The same friend had earlier helpfully quoted Declaration 30 of the Final Act of the Constitution Treaty which states:
‘The Conference notes that if, two years after the signature of the Treaty establishing a Constitution for Europe, four fifths of the Member States have ratified it and one or more Member States have encountered difficulties in proceeding with ratification, the matter will be referred to the European Council.’
This is a ‘declaration’ without legally binding force, but anyway the first thing to note about it is surely that the present situation doesn’t much resemble the one it envisages, since two years have not elapsed, only a half of four-fifths of the member states (10 out of 20, if my arithmetic doesn’t deceive me) have ratified (nor will another ten be likely to do so now), and none at all is having difficulties over ratification (two have decided against, which may cause difficulties for others, but which hardly amounts to a difficulty over ratification).
The intellectual contortions required to justify a decision that the rest of the EU should go ahead with the process of ratifying a treaty which manifestly can’t ever come into force are simply causing derision here, except among the Europhobes in the Tory Party and others on the far right who are keen to have a chance to campaign against the EU generally and who would love to see the huge No! majority that would almost certainly happen here, and probably in other countries too, now that the whole exercise would rightly be seen as farcical. If by any ludicrous mischance we were to be lumbered with a referendum in the UK on the current deceased treaty, I would be surprised if the turnout would reach 10 per cent. The EU’s current credibility problem would be magnified a hundredfold.
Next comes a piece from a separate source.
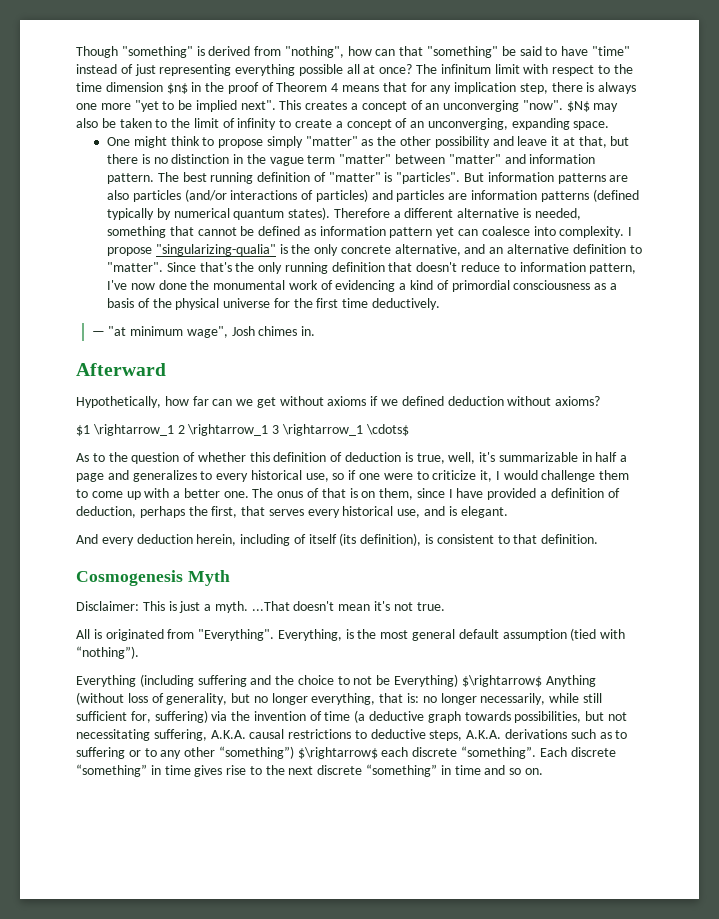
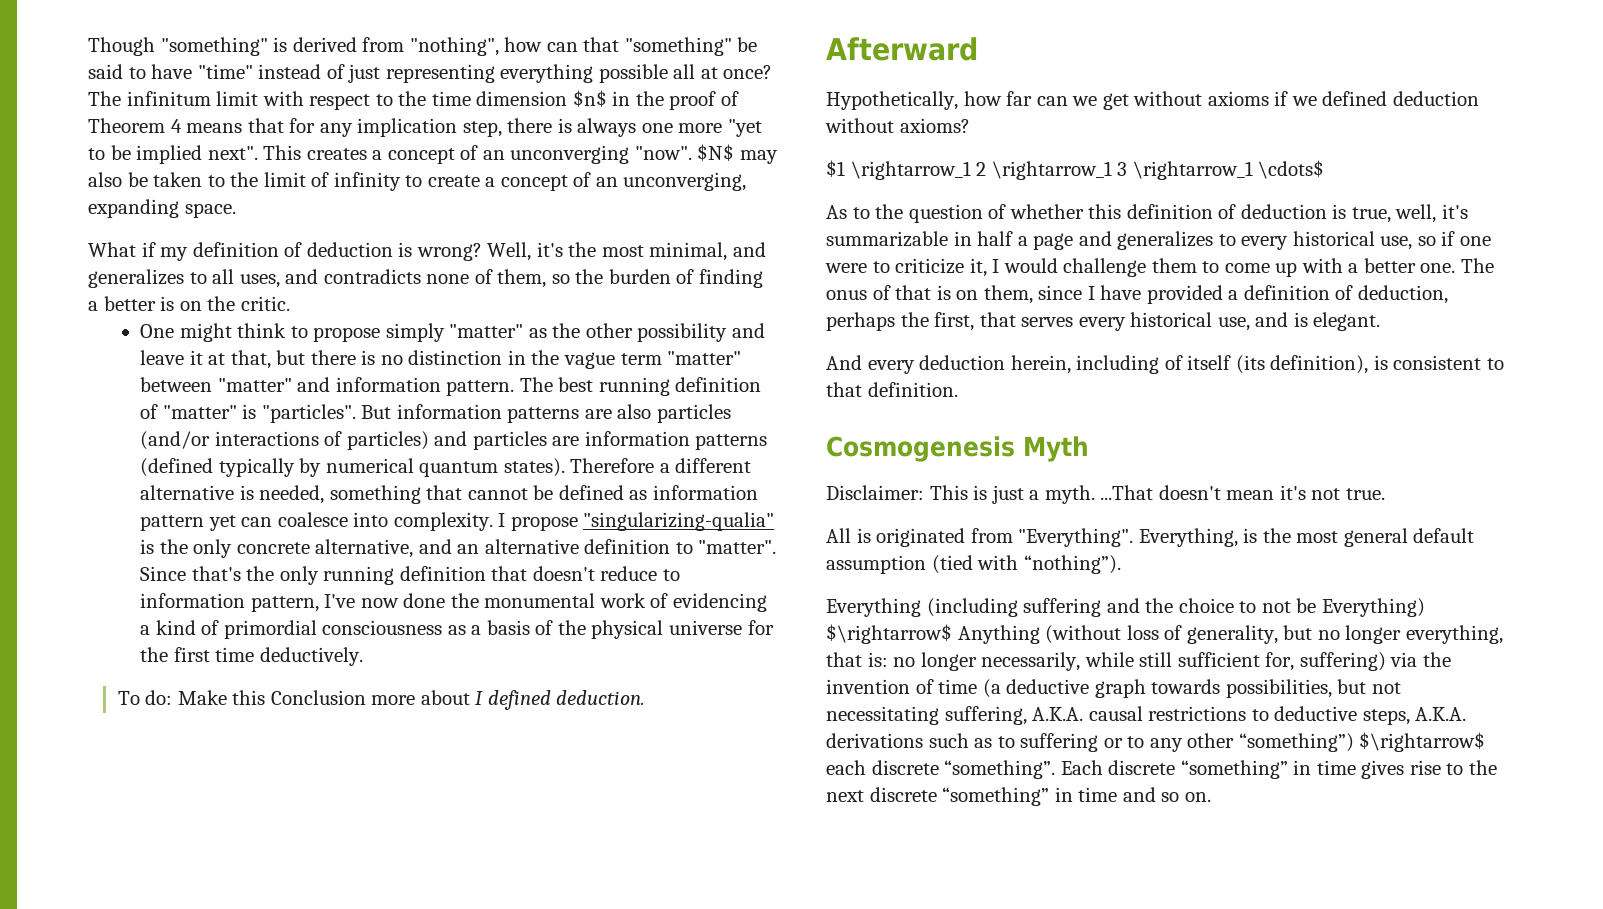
+ What if my definition of deduction is wrong? Well, it's the most minimal, and generalizes to all uses, and contradicts none of them, so the burden of finding a better is on the critic.
- — "at minimum wage", Josh chimes in.
+ To do: Make this Conclusion more about I defined deduction.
I recommend the FT editorial of 3 June 2005 at http://tinyurl.com/aw662, a sober and balanced account of the pros and (especially) cons of carrying on as if nothing had happened. (There is also a very funny comment on the same day by FT diarist Robert Shrimsley at http://tinyurl.com/dcca9.)
I doubt whether Mr Blair will do anything so rash as to cancel the UK referendum, anyway in the next few weeks: apart from the divisive effect this would have within the EU, Blair will be very conscious of the need not to aggravate the problems he’s going to be grappling with when the UK (not Blair himself, as many in the UK media seem to think) assumes the Presidency from next month. I imagine that there’ll eventually be a broad consensus (Germany and France, and perhaps Spain and others dissenting?) that the process should be ‘suspended’ indefinitely, or until some distant future date too far off to be meaningful, pending intensive debate in all EU organs and countries of what to do next, with a pretence that meanwhile the treaty remains on the table. But in such a chaotic situation, with so many conflicting demands being hawked around, it’s impossible to predict with any confidence how it will all turn out.
The issue emerging here now is whether it would be legitimate for EU governments to ‘cherry-pick’ bits out of the constitution treaty that are plainly necessary to enable the hugely expanded EU to go on functioning, and that could theoretically be brought into effect without the need to amend the existing treaties. The Tories are denouncing any such tactic as a filthy trick to deny the British people their referendum, and seeking government assurances that if there’s any question of putting a single bit of the present dead treaty into effect, there’ll be a referendum on it here first. This seems to me simply mischievous and motivated solely by Europhobia. But there’ll be real trouble ahead if there’s any attempt to carry out some of the more controversial elements of the ex-treaty, including appointing a permanent President replacing the rotating Presidencies, or turning X Solana into an EU ‘Foreign Minister’, or even giving up any significant veto powers in favour of more QMV, by administrative action and without any form of public consultation.
My expatriate friend also helpfully mentioned the list of 10 countries which have so far ratified: Latvia, Lithuania, Hungary, Slovenia, Italy, Greece, Slovakia, Spain, Austria and Germany. There are informative interactive maps at http://tinyurl.com/ab2dk and http://tinyurl.com/bt4eu.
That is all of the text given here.